Rampant guessing of IDs

As discussed in other threads, the stats from this article can be very misleading.
I wish they weren’t rolled out so regularly without qualification.
The CV is incredible, but it’s not without flaws and I think it helps no-one to gloss over them.
So you’ll have to forgive me if I jump down the rabbit hole once again, and if this is a bit of a essay! …but… its important, I think that these %s are tempered with a bit more detail.

From the same article, talking just generally about accuracy of RG obs :

accuracy varies considerably by taxon, from 91% accurate in birds to 65% accurate in insects”.


Note there are only about 10000 species of birds globally but potentially over a 1000000 species of insect, so the 91% top end seems fairly meaningless in this context. The other taxa fall between 77% and 89% but I feel cautious here too as there is still a massive bias toward more charismatic taxa in the content of the dataset (1200 expert bird IDs and 800 reptiles… but less than 200 expert insect IDs). Lower end values of 200 strike me as too small a dataset to draw clear conclusions. There are also hints that the observations are geographically biased to N.America, but this is unclear as far as I can see. Doubtless, in any case, these stats vary wildly by both location and taxa.

Anyway, of course, we are talking about CV accuracy not RG accuracy here.
But. The accuracy range that you refer to is only based on comparison against RG data!
From the comments in the same article, @kueda states:

Observations in the test set for vision and the test set for the whole system are drawn from Research Grade observations

So, as I understand it, in insects for example, we are talking about a 60-80% model accuracy against a dataset which is already only 65% correct. E.g. Giving us 40-50% average autosuggest accuracy and 60% for “pretty sure of”. So maybe I’m way off the mark, but to me it seems the stats from the article don’t prove the opposite of @dan_johnson’s statement. If anything they support the idea that there are indeed a significant % of incorrect autosuggests. (or were at the time of the analysis in the taxa explored).

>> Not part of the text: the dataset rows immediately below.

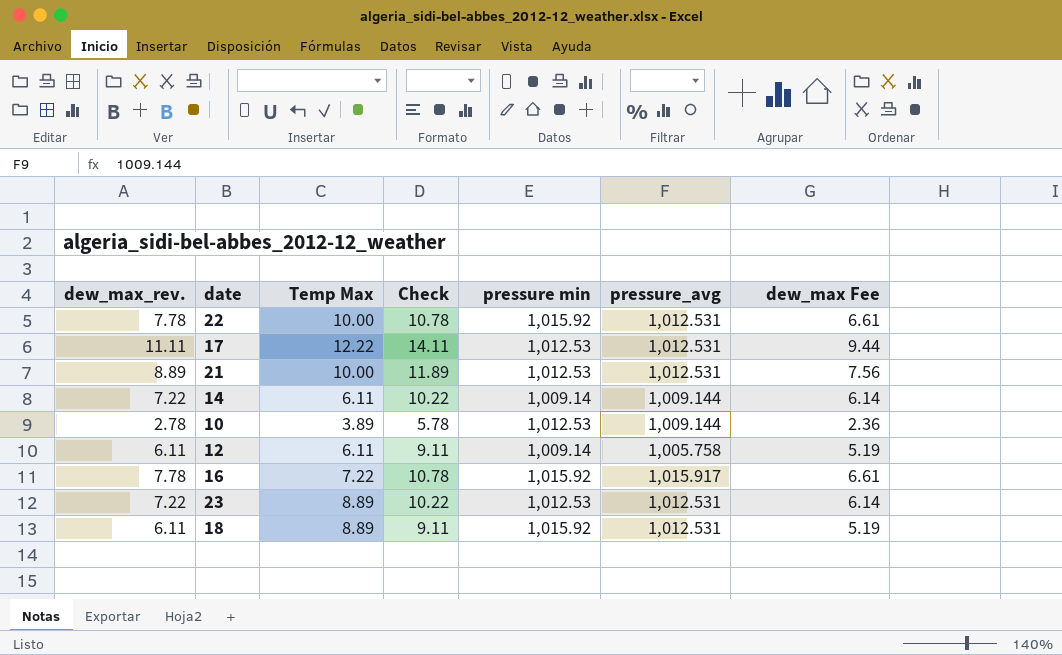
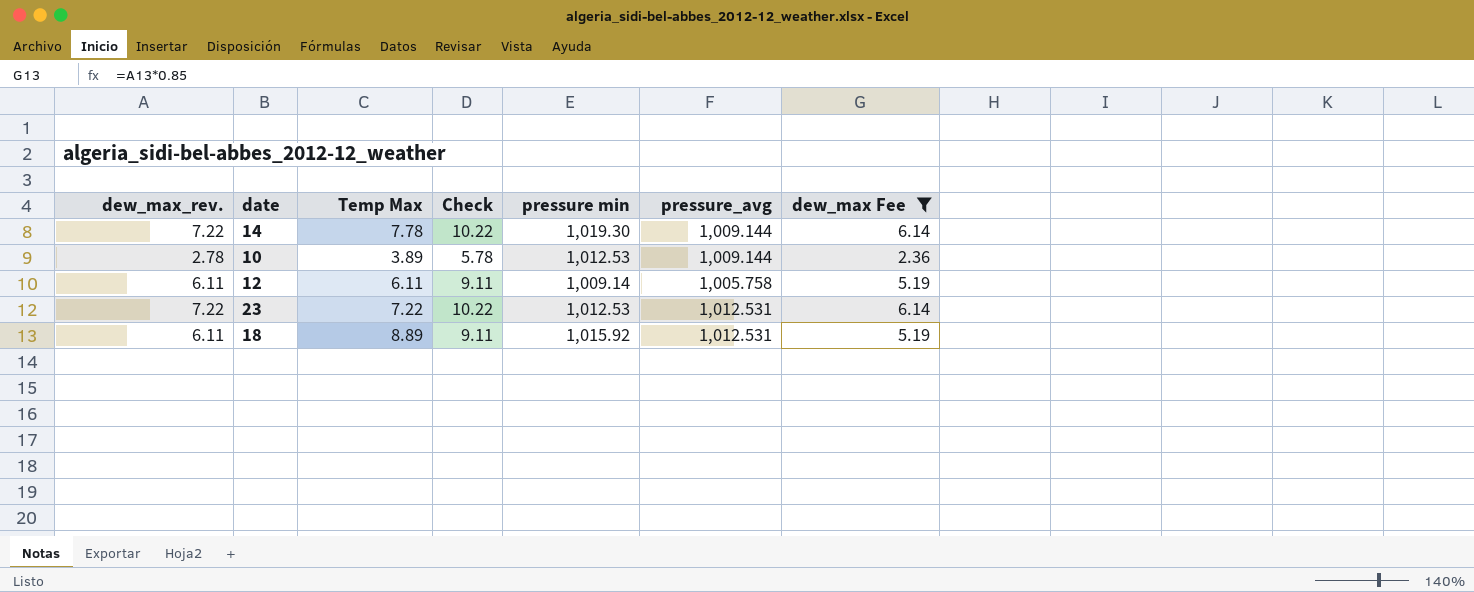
filter: none -> dew_max Fee <= 6.14
14 | Temp Max: 6.11 -> 7.78
14 | pressure min: 1,009.14 -> 1,019.30
23 | Temp Max: 8.89 -> 7.22

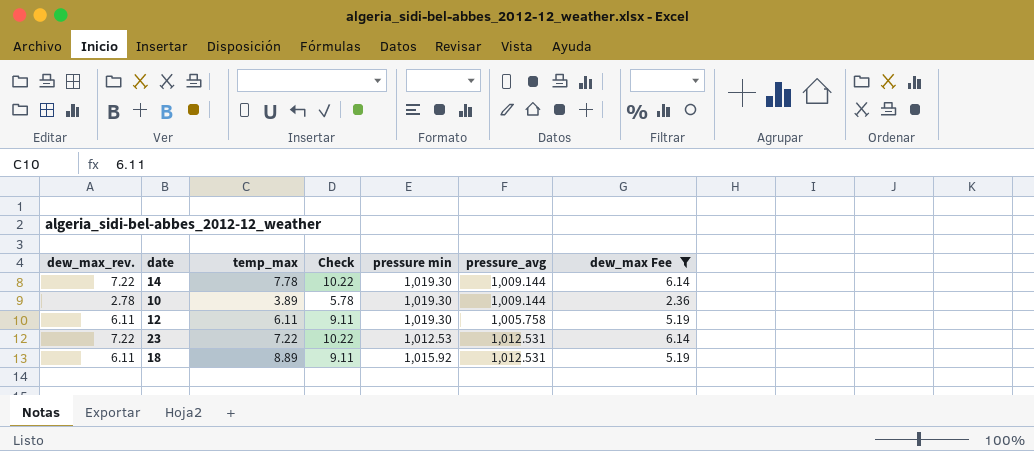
column name: Temp Max -> temp_max
10 | pressure min: 1,012.53 -> 1,019.30
12 | pressure min: 1,009.14 -> 1,019.30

However! I don’t want to muddy these murky waters further by adding more misleading stats into the mix. As indeed even that’s not the full picture I think, when it comes to this “60-80%” stat. Which appears to be based on this graph :

Here we see the opposite picture. The insects are the highest scoring in the accuracy range for CV suggests? Higher than birds?! Now this really doesn’t ring true…

Seems to me like this is probably indicative of overfitting in the model. Potentially, (and counter-intuitively) the higher end of this scale - 80% - in this context might well be a signature of the weaker part of the training model if it is out-performing birds, even though birds have a lower median accuracy value.

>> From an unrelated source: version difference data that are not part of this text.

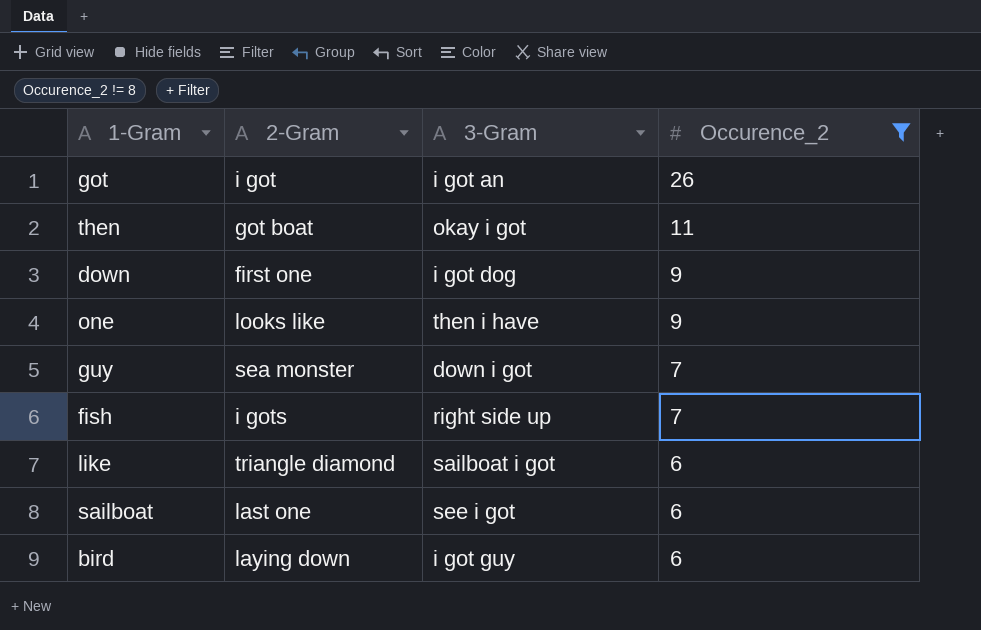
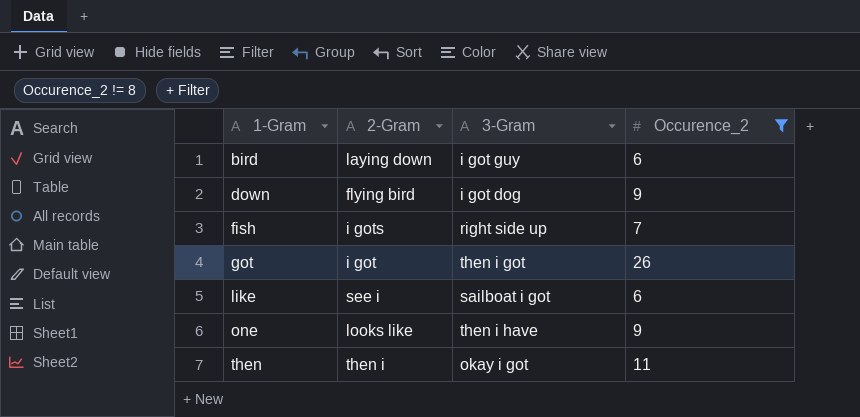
row order: Occurence_2 descending -> 1-Gram ascending
row guy: sea monster | down i got | 7 -> none
row sailboat: last one | see i got | 6 -> none
down | 2-Gram: first one -> flying bird
got | 3-Gram: i got an -> then i got
like | 2-Gram: triangle diamond -> see i
then | 2-Gram: got boat -> then i

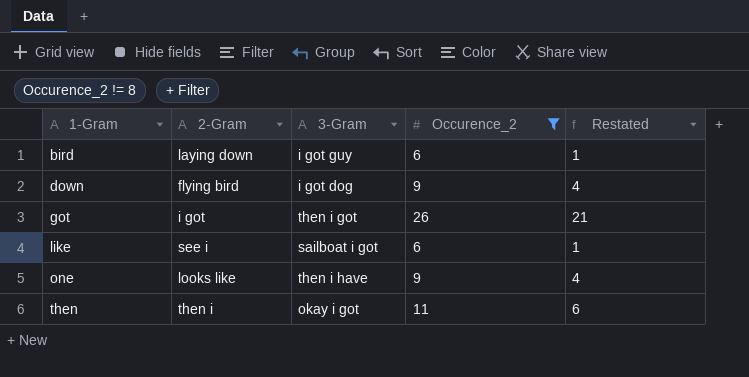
column Restated | formula: none -> [Occurence_2] - 5
row fish: i gots | right side up | 7 -> none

I’m still just starting out myself with machine learning so these observations might well be off-base too, but it seems to me that concepts of “accuracy” with regard to ML models simply don’t correlate with standard notions of accuracy in the context they are being applied here.

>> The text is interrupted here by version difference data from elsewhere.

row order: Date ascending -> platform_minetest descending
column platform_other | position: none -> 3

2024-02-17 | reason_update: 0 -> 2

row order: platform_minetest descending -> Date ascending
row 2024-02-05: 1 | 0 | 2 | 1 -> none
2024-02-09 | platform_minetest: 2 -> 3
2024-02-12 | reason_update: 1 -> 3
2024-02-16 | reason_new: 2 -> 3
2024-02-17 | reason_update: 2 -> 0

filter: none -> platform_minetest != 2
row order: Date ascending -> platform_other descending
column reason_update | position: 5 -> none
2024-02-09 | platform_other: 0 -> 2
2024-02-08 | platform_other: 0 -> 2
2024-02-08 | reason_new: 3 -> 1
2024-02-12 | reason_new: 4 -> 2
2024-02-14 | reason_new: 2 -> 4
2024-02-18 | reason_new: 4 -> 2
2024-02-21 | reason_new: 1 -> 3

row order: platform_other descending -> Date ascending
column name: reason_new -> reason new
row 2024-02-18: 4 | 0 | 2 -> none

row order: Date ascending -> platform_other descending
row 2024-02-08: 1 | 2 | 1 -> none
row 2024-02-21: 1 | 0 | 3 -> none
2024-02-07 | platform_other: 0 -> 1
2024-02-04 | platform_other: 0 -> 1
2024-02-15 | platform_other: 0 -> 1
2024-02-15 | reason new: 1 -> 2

Regardless of all this, I agree its getting better! It’s doubtless incorrect less often now than it was at the time of the analysis. Hats off to the developers - its amazing what it can do already. But it varies wildly by taxa and location, so one person’s experience will likely be very different to anothers. As such, I just think it’s important these stats aren’t pitted directly against valid frustrations with the existing system. @kueda didn’t claim it to be a rigorous piece of data analysis in the first place.